Financial scammers are using reverse mortgages to rip off the elderly. Protect yourself by knowing the law and the scams.

In the Quentin Tarantino film Jackie Brown, an airline attendant employs a complicated scheme to outsmart a gun runner and an ATF agent. Jackie manages to fool everyone and get away with the cash, which is a great story-as long as you're not the victim.

When it sounds too good to be true

Reverse mortgage scammers are good at what they do. They sell you on the dream of financial security, and they have charts, graphs, and customer testimonials to back them up. There's only one problem: none of it's true.

These scammers are typically disguised as financial advisors. They might call you on the phone, send you a brochure in the mail, or just drop by your home unannounced. Under the guise of analyzing your financial situation, the advisor may recommend a reverse mortgage, and then talk you into using that money to buy life insurance and annuity products. While the argument for this strategy will be convincing, the reality is that these fee-intensive products will often do nothing but drain the value of your assets. Victims of reverse mortgage fraud typically end up in a pit of debt, with no access to their cash.

Reading the red flags

With respect to reverse mortgages, you can't go wrong by being overly cautious about accepting financial advice.

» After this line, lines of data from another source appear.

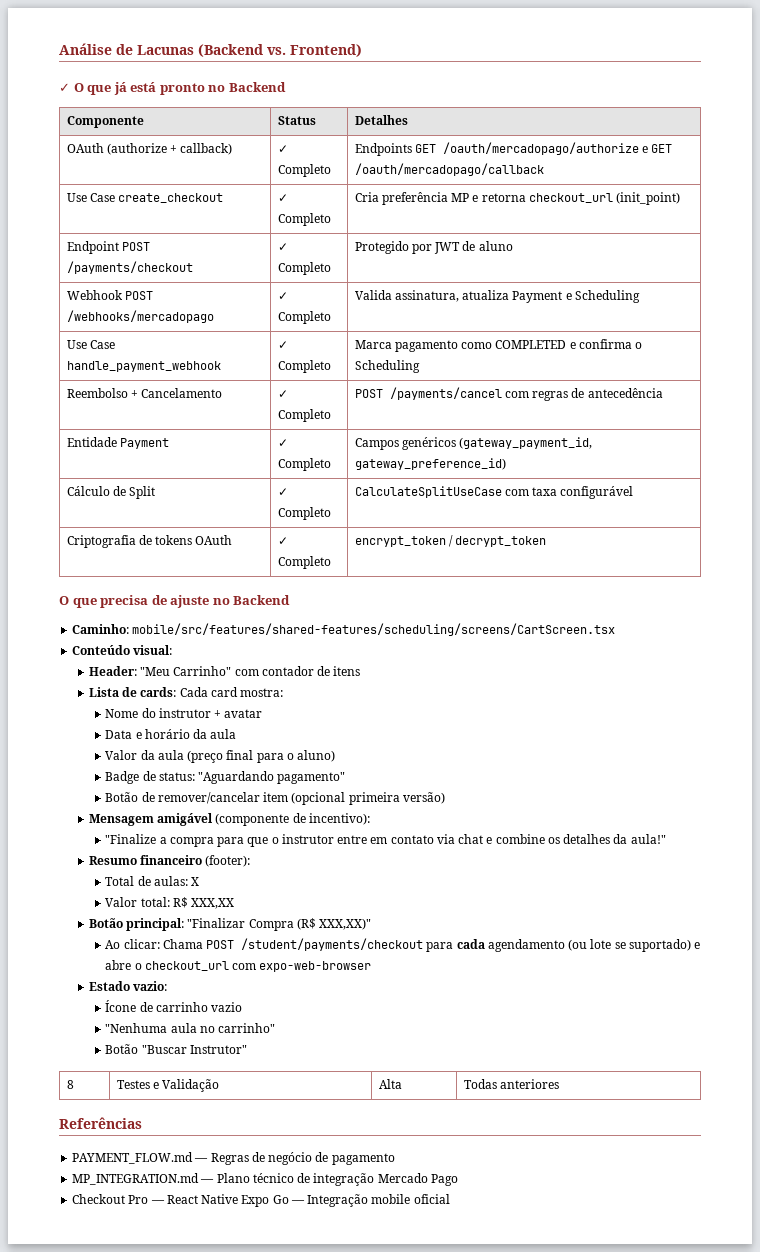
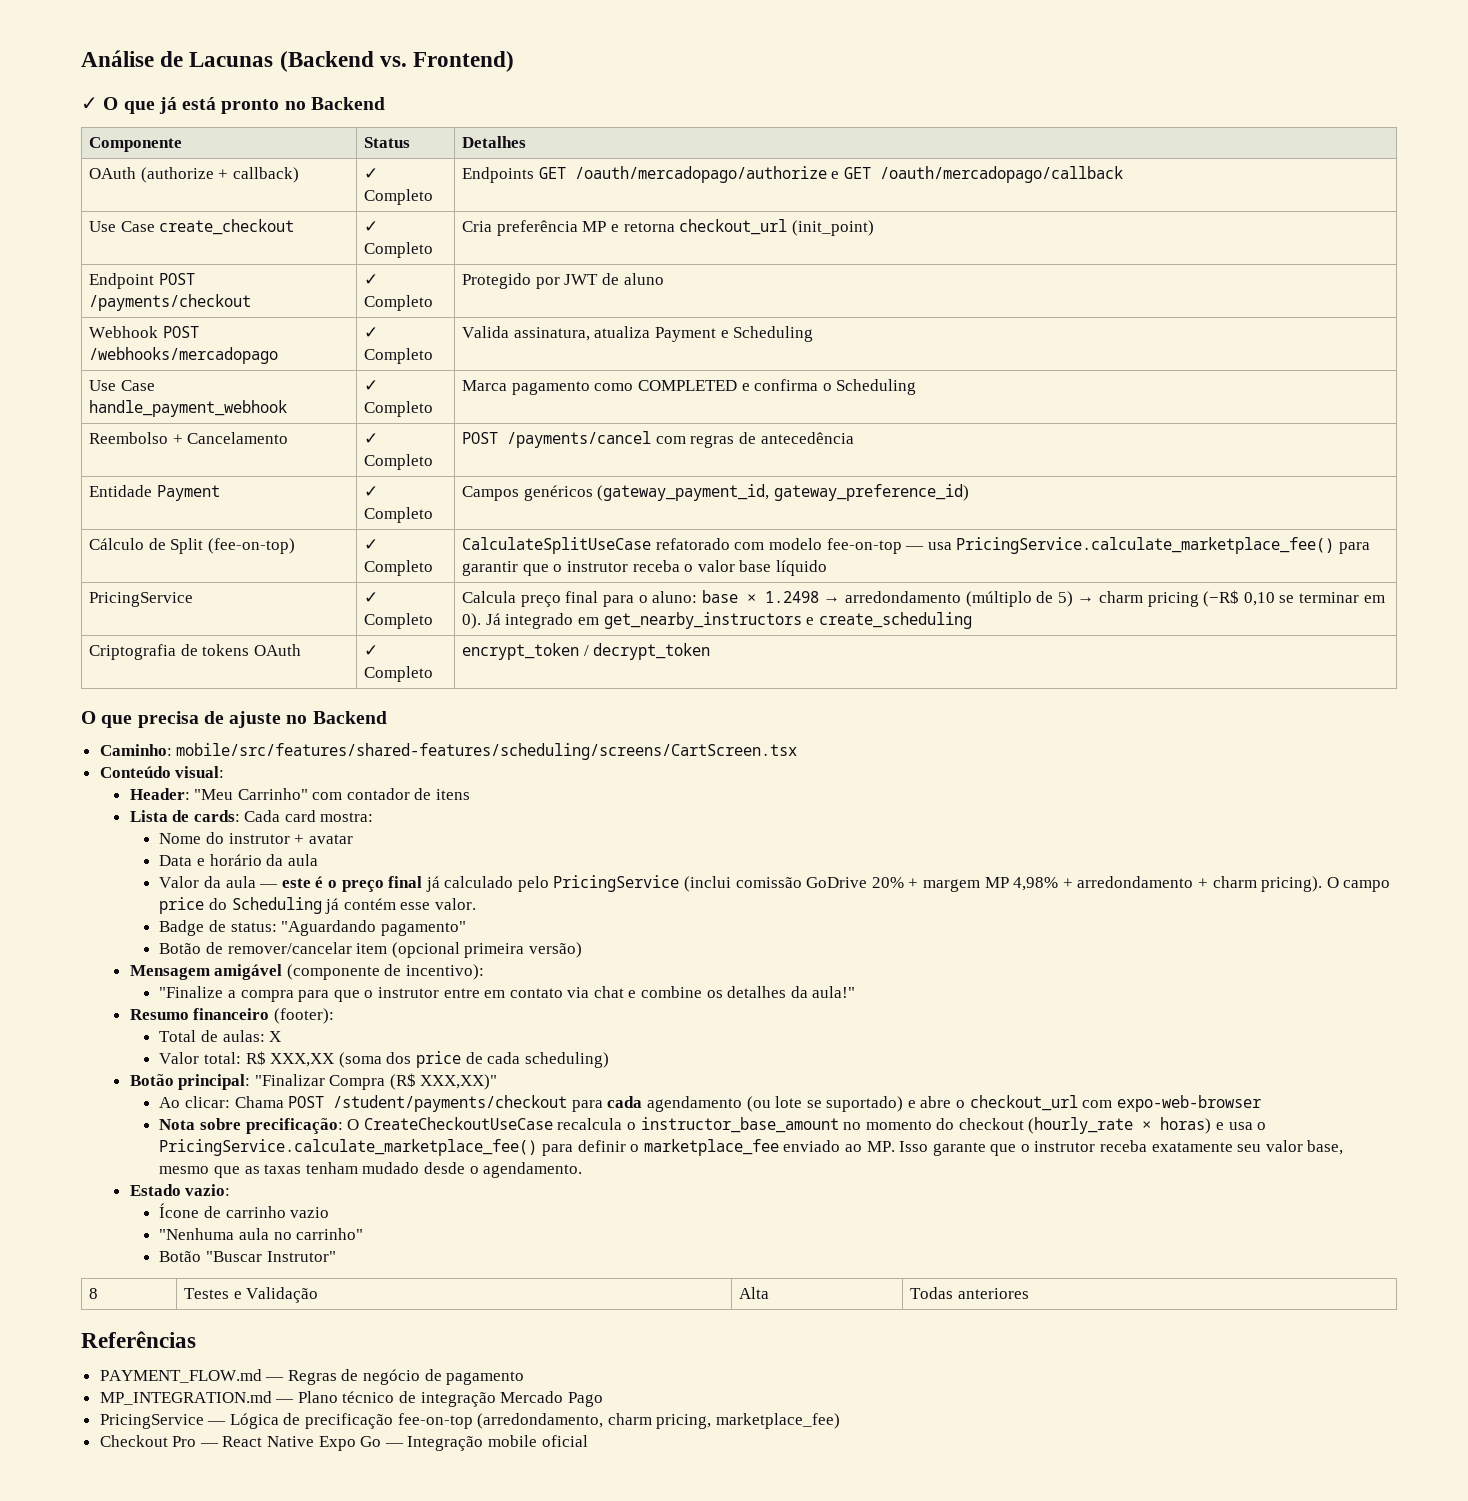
- Cálculo de Split | ✓ Completo | CalculateSplitUseCase com taxa configurável
+ Cálculo de Split (fee-on-top) | ✓ Completo | CalculateSplitUseCase refatorado com modelo fee-on-top — usa PricingService.calculate_marketplace_fee() para garantir que o instrutor receba o valor base líquido
+ PricingService | ✓ Completo | Calcula preço final para o aluno: base × 1.2498 → arredondamento (múltiplo de 5) → charm pricing (−R$ 0,10 se terminar em 0). Já integrado em get_nearby_instructors e create_scheduling
- Valor da aula (preço final para o aluno)
+ Valor da aula — este é o preço final já calculado pelo PricingService (inclui comissão GoDrive 20% + margem MP 4,98% + arredondamento + charm pricing). O campo price do Scheduling já contém esse valor.
- Valor total: R$ XXX,XX
+ Valor total: R$ XXX,XX (soma dos price de cada scheduling)
+ Nota sobre precificação: O CreateCheckoutUseCase recalcula o instructor_base_amount no momento do checkout (hourly_rate × horas) e usa o PricingService.calculate_marketplace_fee() para definir o marketplace_fee enviado ao MP. Isso garante que o instrutor receba exatamente seu valor base, mesmo que as taxas tenham mudado desde o agendamento.
+ PricingService — Lógica de precificação fee-on-top (arredondamento, charm pricing, marketplace_fee)

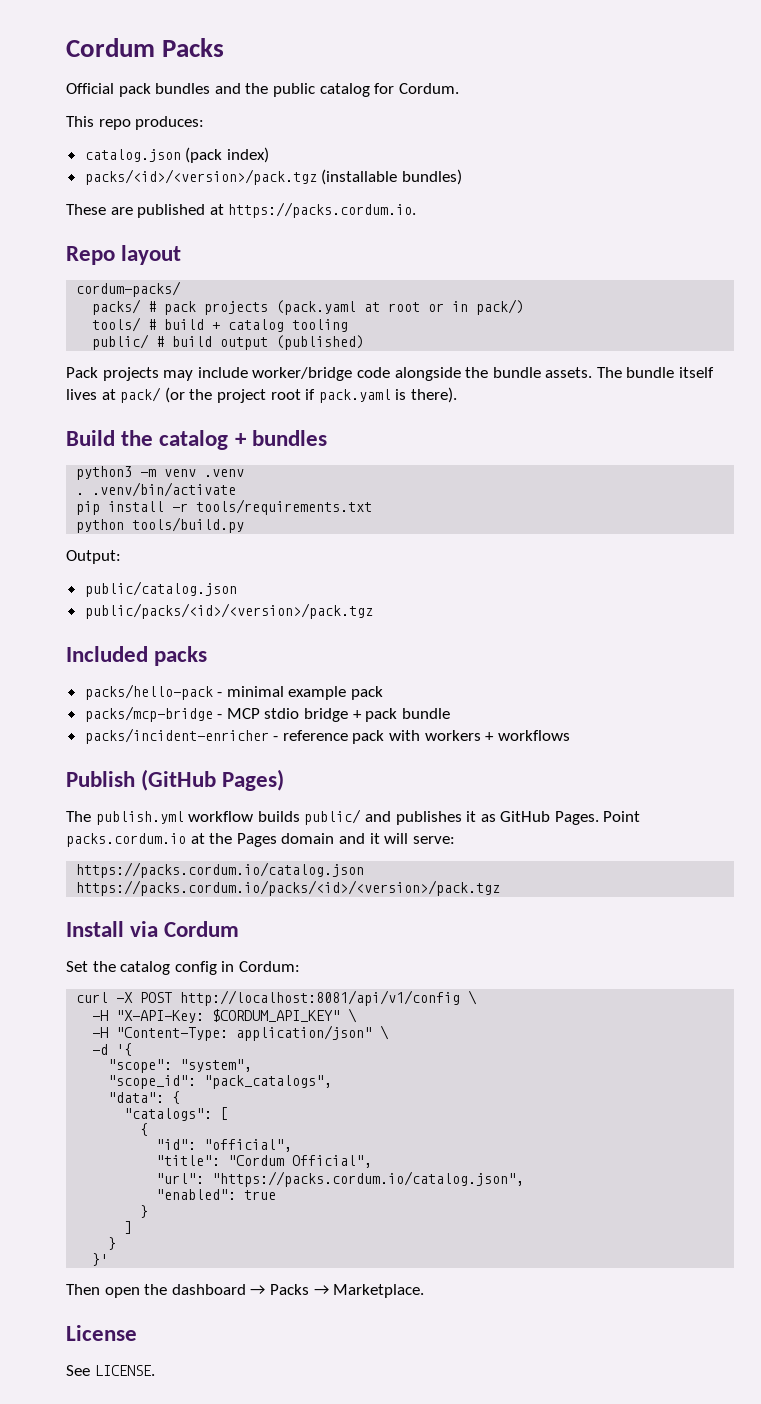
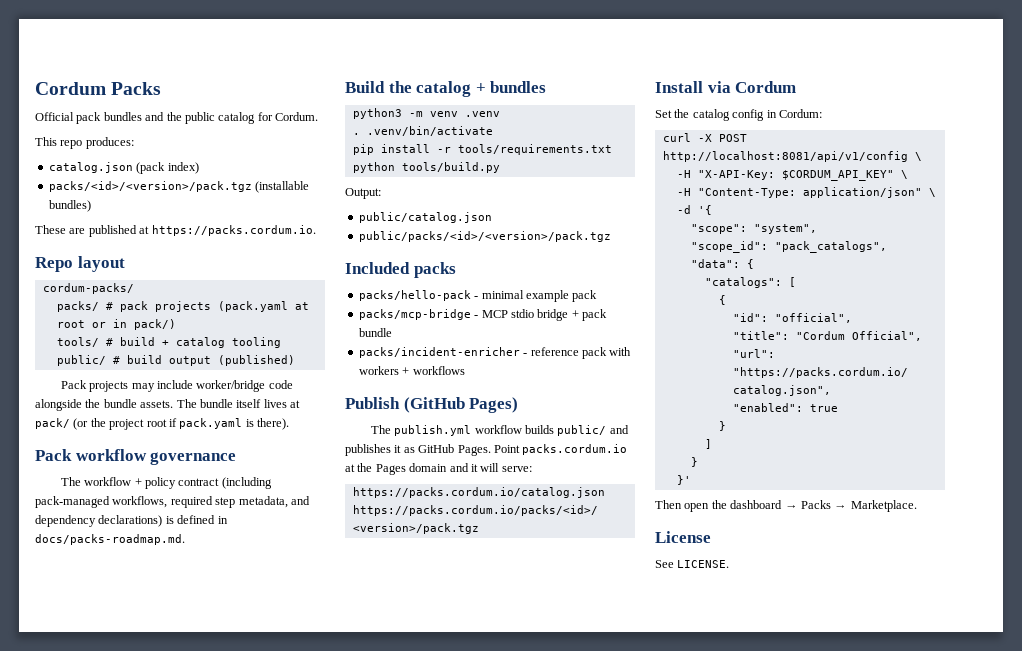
+ Pack workflow governance
+ The workflow + policy contract (including pack-managed workflows, required step metadata, and dependency declarations) is defined in docs/packs-roadmap.md.

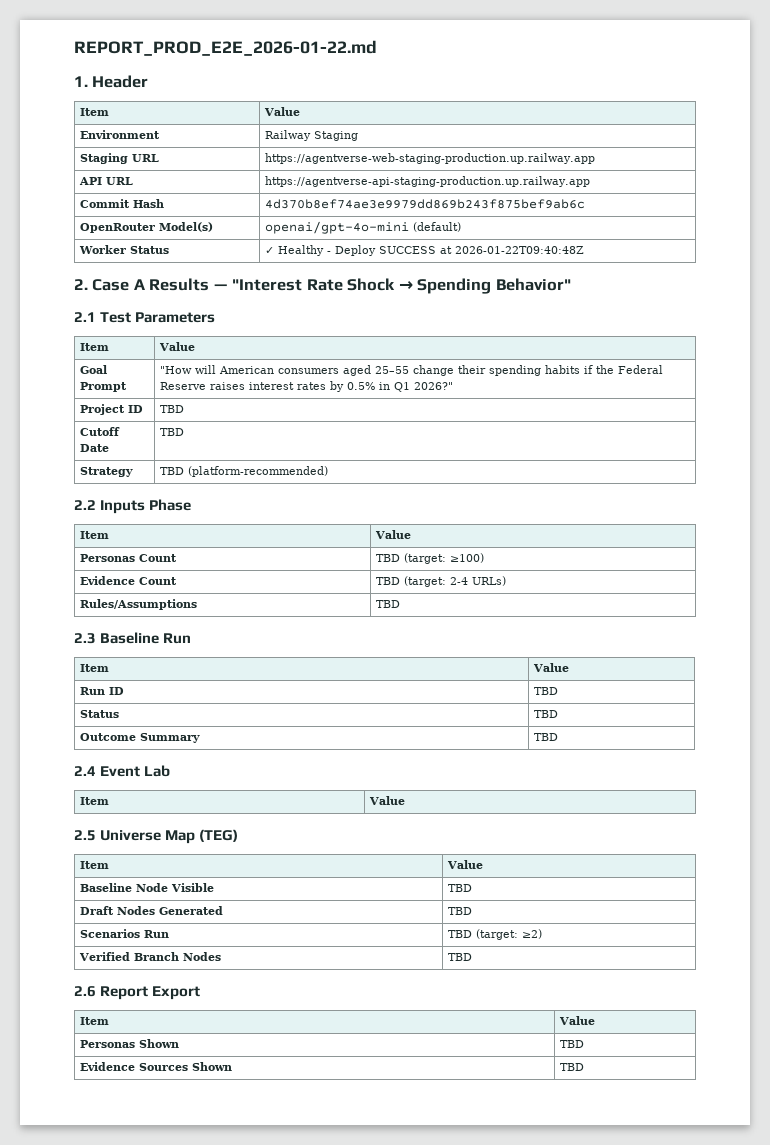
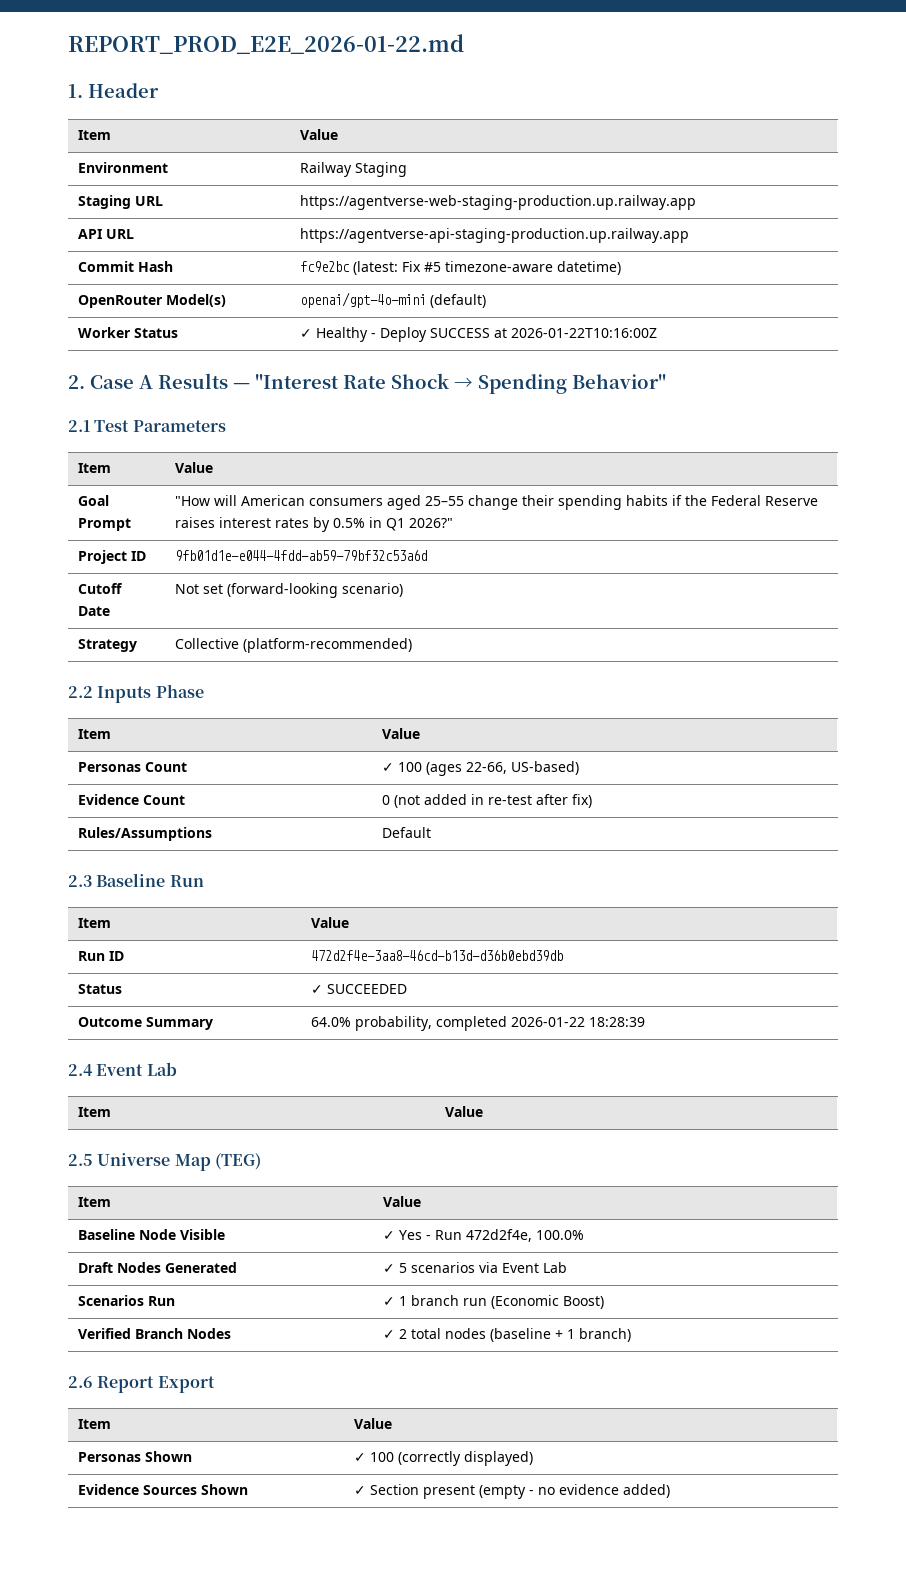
- Commit Hash | 4d370b8ef74ae3e9979dd869b243f875bef9ab6c
+ Commit Hash | fc9e2bc (latest: Fix #5 timezone-aware datetime)
- Worker Status | ✓ Healthy - Deploy SUCCESS at 2026-01-22T09:40:48Z
+ Worker Status | ✓ Healthy - Deploy SUCCESS at 2026-01-22T10:16:00Z
- Project ID | TBD
+ Project ID | 9fb01d1e-e044-4fdd-ab59-79bf32c53a6d
- Cutoff Date | TBD
+ Cutoff Date | Not set (forward-looking scenario)
- Strategy | TBD (platform-recommended)
+ Strategy | Collective (platform-recommended)
- Personas Count | TBD (target: ≥100)
- Evidence Count | TBD (target: 2-4 URLs)
+ Personas Count | ✓ 100 (ages 22-66, US-based)
+ Evidence Count | 0 (not added in re-test after fix)
- Rules/Assumptions | TBD
+ Rules/Assumptions | Default
- Run ID | TBD
- Status | TBD
+ Run ID | 472d2f4e-3aa8-46cd-b13d-d36b0ebd39db
+ Status | ✓ SUCCEEDED
- Outcome Summary | TBD
+ Outcome Summary | 64.0% probability, completed 2026-01-22 18:28:39
- Baseline Node Visible | TBD
- Draft Nodes Generated | TBD
- Scenarios Run | TBD (target: ≥2)
- Verified Branch Nodes | TBD
+ Baseline Node Visible | ✓ Yes - Run 472d2f4e, 100.0%
+ Draft Nodes Generated | ✓ 5 scenarios via Event Lab
+ Scenarios Run | ✓ 1 branch run (Economic Boost)
+ Verified Branch Nodes | ✓ 2 total nodes (baseline + 1 branch)
- Personas Shown | TBD
+ Personas Shown | ✓ 100 (correctly displayed)
- Evidence Sources Shown | TBD
+ Evidence Sources Shown | ✓ Section present (empty - no evidence added)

When discussing reverse mortgages with a broker or advisor, be on the lookout for these warning signs:

  • The advisor provides recommendations on how to use the money generated from your reverse mortgage. This advice might involve annuity products or simple home repairs through an approved contractor. In either scenario, you may end up paying out a lot and receiving very little.
  • The advisor downplays the importance of mandatory counseling. Federal law requires that you attend a session with an independent counselor before funding a reverse mortgage. Use this opportunity to get feedback from this professional on how you intend to use the reverse mortgage.
  • The advisor offers to help you find a reverse mortgage for a fee. Never pay for this information; you can get free lender referrals from the HUD (Department of Housing and Urban Development) website.
  • You're asked to sign loan paperwork that's not completely filled out. The most aggressive scammers will try to increase the loan amount without your knowledge and then pocket the difference.

If you're presented with one of these scenarios, start by delaying any financial purchases, including the reverse mortgage. Pick up the phone and call some trusty friends or family members, tell them what's happening, and ask for advice. An objective opinion can help you determine the difference between a reverse mortgage scam and a reasonable financial strategy.

Jackie Brown may have left town with $450,000 in gun running money, but the only person who should get away clean with your cash is you.